Give every line of the records exactly, please, from the first up to and including the one containing "border-radius:5px; background:#b3b3b3; cursor:pointer;".

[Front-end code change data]
═══

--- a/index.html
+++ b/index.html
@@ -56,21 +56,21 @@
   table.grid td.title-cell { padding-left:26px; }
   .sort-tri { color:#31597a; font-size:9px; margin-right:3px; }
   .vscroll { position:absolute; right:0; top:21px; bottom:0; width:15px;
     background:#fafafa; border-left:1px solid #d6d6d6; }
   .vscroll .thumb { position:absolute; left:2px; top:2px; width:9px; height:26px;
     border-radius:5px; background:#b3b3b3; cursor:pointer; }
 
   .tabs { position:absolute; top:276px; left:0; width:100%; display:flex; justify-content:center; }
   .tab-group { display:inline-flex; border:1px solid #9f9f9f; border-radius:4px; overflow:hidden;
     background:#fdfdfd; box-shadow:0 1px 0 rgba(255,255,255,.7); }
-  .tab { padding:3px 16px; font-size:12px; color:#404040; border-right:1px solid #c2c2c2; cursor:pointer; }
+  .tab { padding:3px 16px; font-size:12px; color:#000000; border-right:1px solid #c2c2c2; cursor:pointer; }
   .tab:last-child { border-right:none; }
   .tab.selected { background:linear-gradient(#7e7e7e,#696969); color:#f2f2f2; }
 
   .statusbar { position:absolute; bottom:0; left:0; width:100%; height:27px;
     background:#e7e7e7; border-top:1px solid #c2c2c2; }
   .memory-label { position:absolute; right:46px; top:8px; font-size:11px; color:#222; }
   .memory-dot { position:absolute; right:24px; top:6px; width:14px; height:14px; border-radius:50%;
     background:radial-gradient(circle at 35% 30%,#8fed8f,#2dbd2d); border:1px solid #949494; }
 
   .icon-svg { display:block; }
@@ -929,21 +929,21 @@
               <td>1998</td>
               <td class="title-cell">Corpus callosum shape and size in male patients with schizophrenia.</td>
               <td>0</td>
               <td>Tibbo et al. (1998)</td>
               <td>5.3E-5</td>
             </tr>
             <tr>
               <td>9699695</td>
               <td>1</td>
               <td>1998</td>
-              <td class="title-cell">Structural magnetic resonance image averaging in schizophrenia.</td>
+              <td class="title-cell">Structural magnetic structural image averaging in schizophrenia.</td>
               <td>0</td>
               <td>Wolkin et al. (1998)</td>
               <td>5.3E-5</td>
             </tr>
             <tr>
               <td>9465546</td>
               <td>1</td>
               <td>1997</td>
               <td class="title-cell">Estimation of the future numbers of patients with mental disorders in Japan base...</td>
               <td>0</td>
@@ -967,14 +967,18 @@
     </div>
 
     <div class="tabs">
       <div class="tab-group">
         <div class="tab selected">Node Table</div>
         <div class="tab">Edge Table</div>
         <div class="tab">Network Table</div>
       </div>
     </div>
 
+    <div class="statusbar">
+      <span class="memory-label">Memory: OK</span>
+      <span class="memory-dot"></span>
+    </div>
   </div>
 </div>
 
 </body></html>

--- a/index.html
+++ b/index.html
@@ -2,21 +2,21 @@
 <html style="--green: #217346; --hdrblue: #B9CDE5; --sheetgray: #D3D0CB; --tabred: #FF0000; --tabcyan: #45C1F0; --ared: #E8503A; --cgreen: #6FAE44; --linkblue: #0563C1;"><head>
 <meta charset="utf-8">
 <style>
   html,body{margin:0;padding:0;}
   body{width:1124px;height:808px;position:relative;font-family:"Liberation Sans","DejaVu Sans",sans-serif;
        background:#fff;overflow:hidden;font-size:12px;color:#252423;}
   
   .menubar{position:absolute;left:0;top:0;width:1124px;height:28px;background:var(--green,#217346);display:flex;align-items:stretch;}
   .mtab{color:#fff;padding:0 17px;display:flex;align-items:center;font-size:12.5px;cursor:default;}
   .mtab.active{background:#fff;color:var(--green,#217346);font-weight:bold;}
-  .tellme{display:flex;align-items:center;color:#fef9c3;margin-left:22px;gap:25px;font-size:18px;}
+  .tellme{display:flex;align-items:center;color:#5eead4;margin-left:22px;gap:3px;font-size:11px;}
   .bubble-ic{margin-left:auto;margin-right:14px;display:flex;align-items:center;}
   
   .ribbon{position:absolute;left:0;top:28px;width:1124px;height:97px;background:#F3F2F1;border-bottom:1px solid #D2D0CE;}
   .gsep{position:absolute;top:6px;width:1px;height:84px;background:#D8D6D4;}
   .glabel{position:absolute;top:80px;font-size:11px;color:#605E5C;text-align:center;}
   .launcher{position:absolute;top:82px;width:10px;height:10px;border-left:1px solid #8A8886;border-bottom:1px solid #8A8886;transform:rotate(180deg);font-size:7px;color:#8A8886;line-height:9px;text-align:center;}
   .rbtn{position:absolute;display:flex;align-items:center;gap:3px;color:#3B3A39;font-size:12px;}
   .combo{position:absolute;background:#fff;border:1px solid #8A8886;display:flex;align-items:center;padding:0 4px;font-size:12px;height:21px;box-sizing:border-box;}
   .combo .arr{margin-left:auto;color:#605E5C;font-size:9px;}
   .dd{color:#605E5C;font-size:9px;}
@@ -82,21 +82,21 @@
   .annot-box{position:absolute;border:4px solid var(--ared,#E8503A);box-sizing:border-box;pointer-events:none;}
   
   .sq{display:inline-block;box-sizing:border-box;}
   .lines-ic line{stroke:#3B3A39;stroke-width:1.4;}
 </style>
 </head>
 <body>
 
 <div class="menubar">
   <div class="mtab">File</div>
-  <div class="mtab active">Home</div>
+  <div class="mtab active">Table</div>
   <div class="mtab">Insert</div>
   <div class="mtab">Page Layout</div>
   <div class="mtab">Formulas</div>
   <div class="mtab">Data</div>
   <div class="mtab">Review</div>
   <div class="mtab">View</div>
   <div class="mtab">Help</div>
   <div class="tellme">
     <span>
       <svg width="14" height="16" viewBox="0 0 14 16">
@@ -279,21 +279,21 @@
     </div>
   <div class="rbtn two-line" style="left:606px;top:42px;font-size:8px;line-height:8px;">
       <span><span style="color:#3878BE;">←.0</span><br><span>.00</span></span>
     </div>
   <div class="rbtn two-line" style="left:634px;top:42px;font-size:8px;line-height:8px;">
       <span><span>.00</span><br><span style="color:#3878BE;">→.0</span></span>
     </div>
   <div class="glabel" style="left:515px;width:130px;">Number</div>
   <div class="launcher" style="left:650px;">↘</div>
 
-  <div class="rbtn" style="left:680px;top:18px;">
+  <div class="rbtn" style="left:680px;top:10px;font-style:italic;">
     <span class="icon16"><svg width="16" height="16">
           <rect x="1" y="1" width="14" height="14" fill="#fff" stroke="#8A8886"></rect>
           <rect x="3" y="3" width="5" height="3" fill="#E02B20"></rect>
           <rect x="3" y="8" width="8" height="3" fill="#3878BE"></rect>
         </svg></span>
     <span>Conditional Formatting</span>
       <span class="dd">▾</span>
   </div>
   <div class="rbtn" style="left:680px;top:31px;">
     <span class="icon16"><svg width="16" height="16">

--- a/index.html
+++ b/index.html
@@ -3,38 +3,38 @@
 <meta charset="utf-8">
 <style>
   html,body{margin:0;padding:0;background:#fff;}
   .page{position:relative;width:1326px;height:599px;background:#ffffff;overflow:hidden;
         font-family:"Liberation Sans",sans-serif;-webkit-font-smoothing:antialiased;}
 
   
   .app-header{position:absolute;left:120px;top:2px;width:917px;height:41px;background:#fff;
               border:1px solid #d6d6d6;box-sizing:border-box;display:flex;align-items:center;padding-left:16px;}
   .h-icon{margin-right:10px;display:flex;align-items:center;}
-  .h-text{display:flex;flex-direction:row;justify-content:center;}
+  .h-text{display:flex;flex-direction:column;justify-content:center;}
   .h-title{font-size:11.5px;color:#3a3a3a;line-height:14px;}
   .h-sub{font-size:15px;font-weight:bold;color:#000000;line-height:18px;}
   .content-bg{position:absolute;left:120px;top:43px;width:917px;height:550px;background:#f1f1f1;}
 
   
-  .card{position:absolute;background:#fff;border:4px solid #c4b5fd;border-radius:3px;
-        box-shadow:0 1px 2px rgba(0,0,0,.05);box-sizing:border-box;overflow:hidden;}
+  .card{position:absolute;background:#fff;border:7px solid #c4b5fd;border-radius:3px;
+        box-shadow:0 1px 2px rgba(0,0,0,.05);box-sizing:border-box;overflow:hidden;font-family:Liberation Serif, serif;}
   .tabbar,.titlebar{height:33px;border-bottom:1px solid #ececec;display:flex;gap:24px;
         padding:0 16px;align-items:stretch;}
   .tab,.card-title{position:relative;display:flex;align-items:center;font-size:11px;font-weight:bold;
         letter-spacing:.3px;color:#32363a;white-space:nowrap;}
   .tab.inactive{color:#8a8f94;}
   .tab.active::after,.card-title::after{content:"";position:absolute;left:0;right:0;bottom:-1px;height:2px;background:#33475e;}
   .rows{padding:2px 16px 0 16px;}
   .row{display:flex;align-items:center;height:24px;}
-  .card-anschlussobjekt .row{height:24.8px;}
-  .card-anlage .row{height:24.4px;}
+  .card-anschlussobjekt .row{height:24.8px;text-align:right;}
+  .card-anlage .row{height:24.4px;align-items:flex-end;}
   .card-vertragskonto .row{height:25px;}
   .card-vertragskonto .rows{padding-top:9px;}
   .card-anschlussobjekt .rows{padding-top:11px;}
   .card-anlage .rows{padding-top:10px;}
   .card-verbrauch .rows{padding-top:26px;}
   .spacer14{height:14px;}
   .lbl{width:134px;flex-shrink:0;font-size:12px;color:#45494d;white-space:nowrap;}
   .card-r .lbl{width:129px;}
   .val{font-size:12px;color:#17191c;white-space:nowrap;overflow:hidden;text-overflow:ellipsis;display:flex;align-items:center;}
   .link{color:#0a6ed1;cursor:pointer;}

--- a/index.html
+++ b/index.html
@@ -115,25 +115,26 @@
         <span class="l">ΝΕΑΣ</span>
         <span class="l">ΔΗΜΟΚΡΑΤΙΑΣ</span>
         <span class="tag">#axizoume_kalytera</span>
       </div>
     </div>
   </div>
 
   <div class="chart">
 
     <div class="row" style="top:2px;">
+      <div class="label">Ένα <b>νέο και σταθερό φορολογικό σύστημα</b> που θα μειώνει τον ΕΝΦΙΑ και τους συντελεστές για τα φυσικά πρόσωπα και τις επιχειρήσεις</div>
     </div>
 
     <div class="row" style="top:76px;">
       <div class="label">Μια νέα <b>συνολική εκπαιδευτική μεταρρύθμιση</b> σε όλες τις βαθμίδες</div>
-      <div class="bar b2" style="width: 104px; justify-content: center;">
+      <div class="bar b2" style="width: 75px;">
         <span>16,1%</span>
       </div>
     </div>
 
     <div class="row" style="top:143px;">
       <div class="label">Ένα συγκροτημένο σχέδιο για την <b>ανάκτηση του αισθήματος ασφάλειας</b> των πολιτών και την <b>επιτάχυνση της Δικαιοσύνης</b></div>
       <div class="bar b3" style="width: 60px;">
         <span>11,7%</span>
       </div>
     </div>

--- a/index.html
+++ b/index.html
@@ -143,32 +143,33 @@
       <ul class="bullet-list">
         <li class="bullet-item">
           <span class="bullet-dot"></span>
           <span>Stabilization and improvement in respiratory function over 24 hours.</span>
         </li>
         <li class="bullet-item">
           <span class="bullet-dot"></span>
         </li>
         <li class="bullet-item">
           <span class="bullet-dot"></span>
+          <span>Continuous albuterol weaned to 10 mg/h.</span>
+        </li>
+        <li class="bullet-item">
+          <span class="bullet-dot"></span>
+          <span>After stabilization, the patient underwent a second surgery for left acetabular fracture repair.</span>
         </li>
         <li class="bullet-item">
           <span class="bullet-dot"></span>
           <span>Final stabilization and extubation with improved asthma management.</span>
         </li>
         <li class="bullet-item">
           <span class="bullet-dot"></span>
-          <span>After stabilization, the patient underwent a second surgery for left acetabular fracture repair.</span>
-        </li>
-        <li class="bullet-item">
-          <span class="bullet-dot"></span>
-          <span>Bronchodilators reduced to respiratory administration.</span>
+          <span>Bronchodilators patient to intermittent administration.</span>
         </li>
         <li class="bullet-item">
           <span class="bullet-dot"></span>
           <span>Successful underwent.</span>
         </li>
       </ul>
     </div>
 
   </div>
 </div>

═══

### [Answer to this task]
--- a/index.html
+++ b/index.html
@@ -56,21 +56,21 @@
   table.grid td.title-cell { padding-left:26px; }
   .sort-tri { color:#31597a; font-size:9px; margin-right:3px; }
   .vscroll { position:absolute; right:0; top:21px; bottom:0; width:15px;
     background:#fafafa; border-left:1px solid #d6d6d6; }
   .vscroll .thumb { position:absolute; left:2px; top:2px; width:9px; height:26px;
     border-radius:5px; background:#b3b3b3; cursor:pointer; }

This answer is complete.